__WORK TASK__. In the copy, keep every record exact and leave out all images.

__DATA FOR REVIEW__.
************

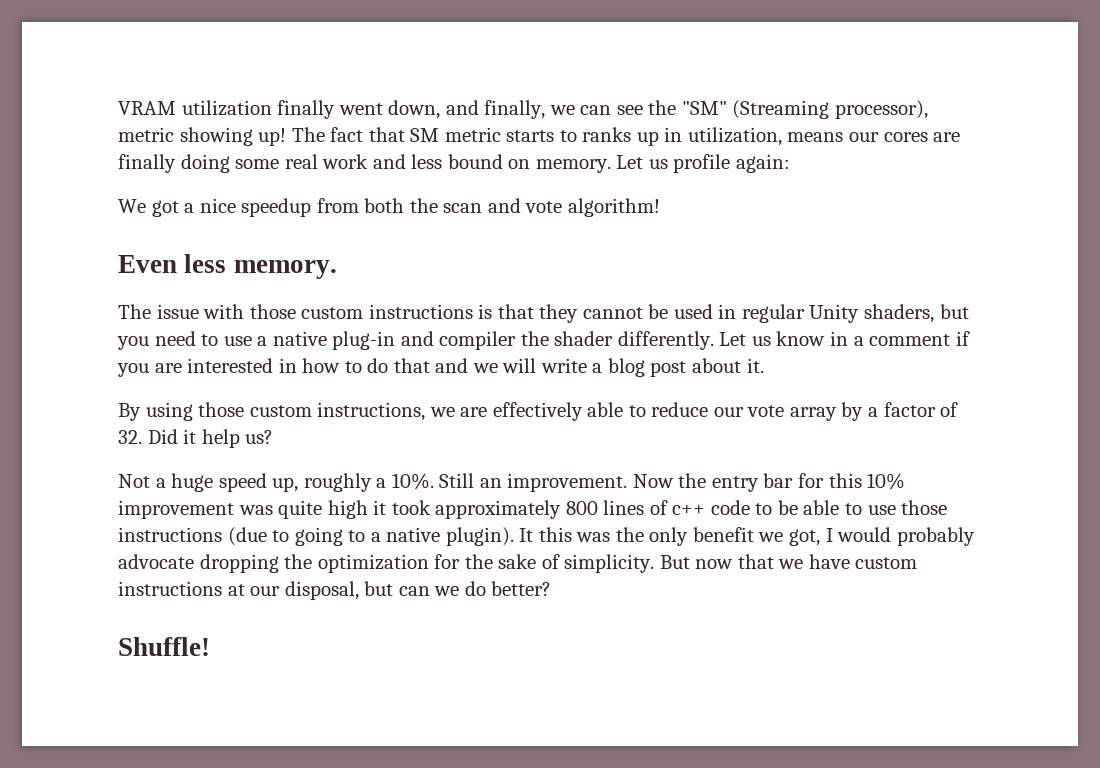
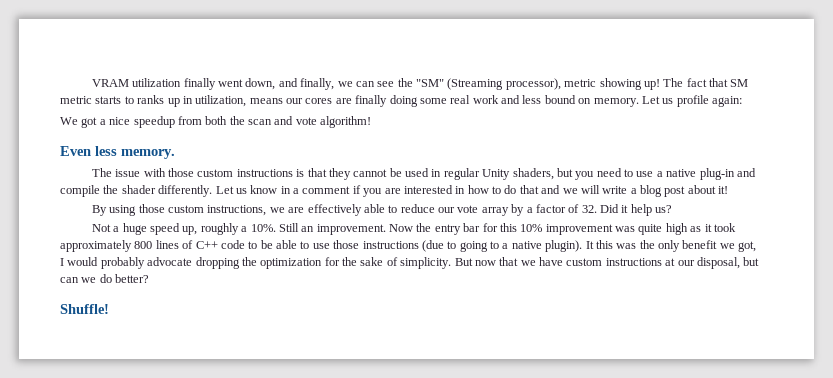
- The issue with those custom instructions is that they cannot be used in regular Unity shaders, but you need to use a native plug-in and compiler the shader differently.
+ The issue with those custom instructions is that they cannot be used in regular Unity shaders, but you need to use a native plug-in and compile the shader differently.
- Let us know in a comment if you are interested in how to do that and we will write a blog post about it.
+ Let us know in a comment if you are interested in how to do that and we will write a blog post about it!
- Now the entry bar for this 10% improvement was quite high it took approximately 800 lines of c++ code to be able to use those instructions (due to going to a native plugin).
+ Now the entry bar for this 10% improvement was quite high as it took approximately 800 lines of C++ code to be able to use those instructions (due to going to a native plugin).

************

__RESULT OF THIS TASK__.
- The issue with those custom instructions is that they cannot be used in regular Unity shaders, but you need to use a native plug-in and compiler the shader differently.
+ The issue with those custom instructions is that they cannot be used in regular Unity shaders, but you need to use a native plug-in and compile the shader differently.
- Let us know in a comment if you are interested in how to do that and we will write a blog post about it.
+ Let us know in a comment if you are interested in how to do that and we will write a blog post about it!
- Now the entry bar for this 10% improvement was quite high it took approximately 800 lines of c++ code to be able to use those instructions (due to going to a native plugin).
+ Now the entry bar for this 10% improvement was quite high as it took approximately 800 lines of C++ code to be able to use those instructions (due to going to a native plugin).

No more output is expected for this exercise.